Русские особенно не рассусоливали. Молодой щеголеватый балетмейстер ленинградского театра Константин Сергеев пожал Брину руку и сказал в микрофон:

— Дорогие собратья по искусству, добро пожаловать. Мы в СССР всегда со вниманием и уважением относились к искусству Соединенных Штатов. Мы знаем и любим произведения таких художников, как Марк Твен, Уолт Уитмен, Гарриет Бичер Стоу, Джек Лондон и Поль Робсон. Мы ценим талант Джорджа Гершвина, и поэтому нынешняя встреча — громадная радость для нас.

Потом миссис Гершвин говорила:

— Я чуть в обоморок не упала, когда он Гершвина сунул в одну кучу со всеми этими коммунистами.

Брин поклонился Сергееву и приблизился к микрофону, безупречно одетый. В прекрасно сидевшем смокинге и накрахмаленной рубашке.

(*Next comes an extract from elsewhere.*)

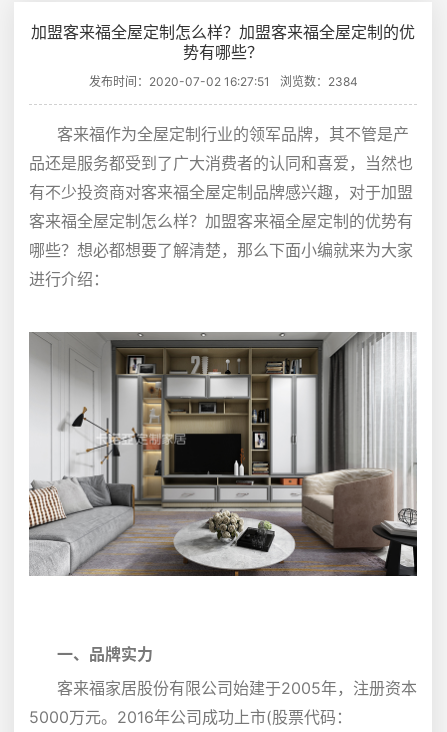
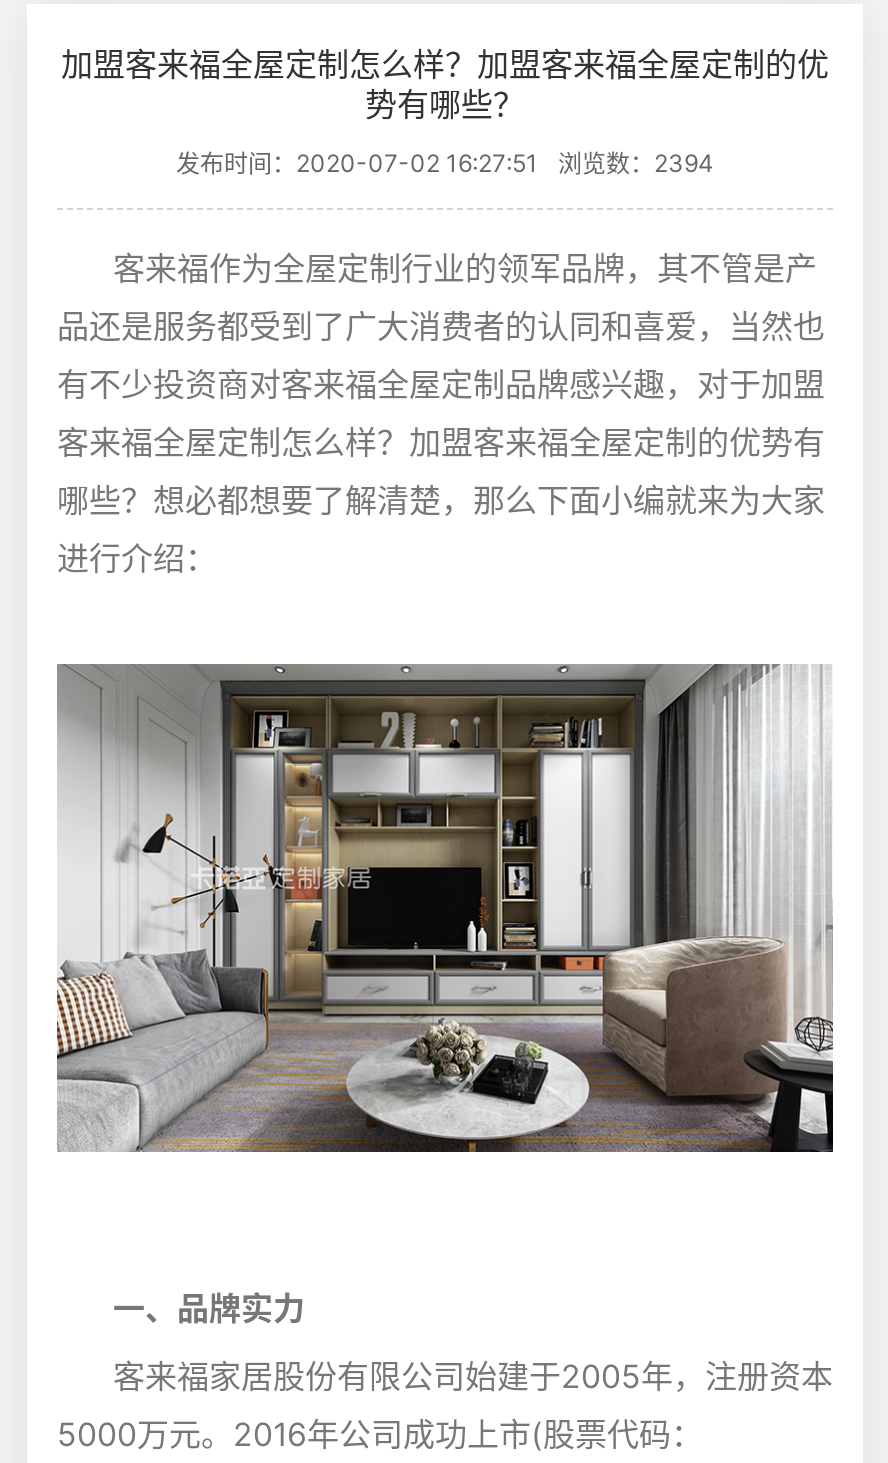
- 发布时间：2020-07-02 16:27:51 浏览数：2384
+ 发布时间：2020-07-02 16:27:51 浏览数：2394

“Нервы не выдержали”, — так объяснила потом мисс Райан, почему ее босс в последнюю минуту отказался от фрака и белого галстука. Но теперь, судя по реакции Брина на встретившие его аплодисменты, нельзя было поверить, что у него вообще есть нервы. Гладкое лицо его с белокурыми волосами, обесцвеченное резким светом ламп и взрывающимися вспышками, хранило выражение отстраненной, задумчивой сосредоточенности, как будто он столько раз воображал происходящее в мечтах, что для него все это было сном; и когда он заговорил, размеренный похоронный тембр его актерского голоса еще усилил впечатление, что он воображает себя на пустой сцене и обращается к воображаемой публике, в преддверии идеального для его “я” момента, который когда-нибудь станет явью. Воображаемая публика отличается покорностью; но Брин все говорил и говорил, а за ним тащился перевод, и постепенно люди, собравшиеся во Дворце культуры, тоже стали переговариваться между собой. Изящным жестом grand seigneur* Брин представил посла Болена и миссис Болен, которые поднялись с мест и наклоном головы ответили на аплодисменты. Предполагалось, что посол произнесет речь, но, к великому облегчению Болена и неудовольствию Брина, советские, крайне чувствительные к дипломатическому протоколу, потребовали исключить этот пункт из программы, за неимением персоны “соответствующего ранга”, которая могла бы произнести ответную речь. Представлены были также миссис Гершвин и дирижер Александр Смолленс, которому хлопали особенно щедро, поскольку Брин объявил, что он “родился здесь, в Ленинграде”. Продолжая представления, Брин познакомил публику с исполнителями, не занятыми в сегодняшнем спектакле: со второй Бесс, Этель Айлер, которая настолько оправилась от простуды, что вылезла из кровати и влезла в облегающее голубое вечернее платье с губоким декольте; с Лоренцо Фуллером. Фуллер произнес “несколько слов”, в том числе выученную наизусть русскую фразу “Добро пожаловать, друзья”. Публика одобрительно заревела. Но когда стрелки часов полезли к девяти, даже исступленно снимавшие фотографы приостановились и стали поглядывать на часы.

— Черт, — сказал кто-то из корреспондентов, — им бы нужно было гонг повесить, для регламента.

Брин как будто его подслушал, ибо церемония представления внезапно закончилась.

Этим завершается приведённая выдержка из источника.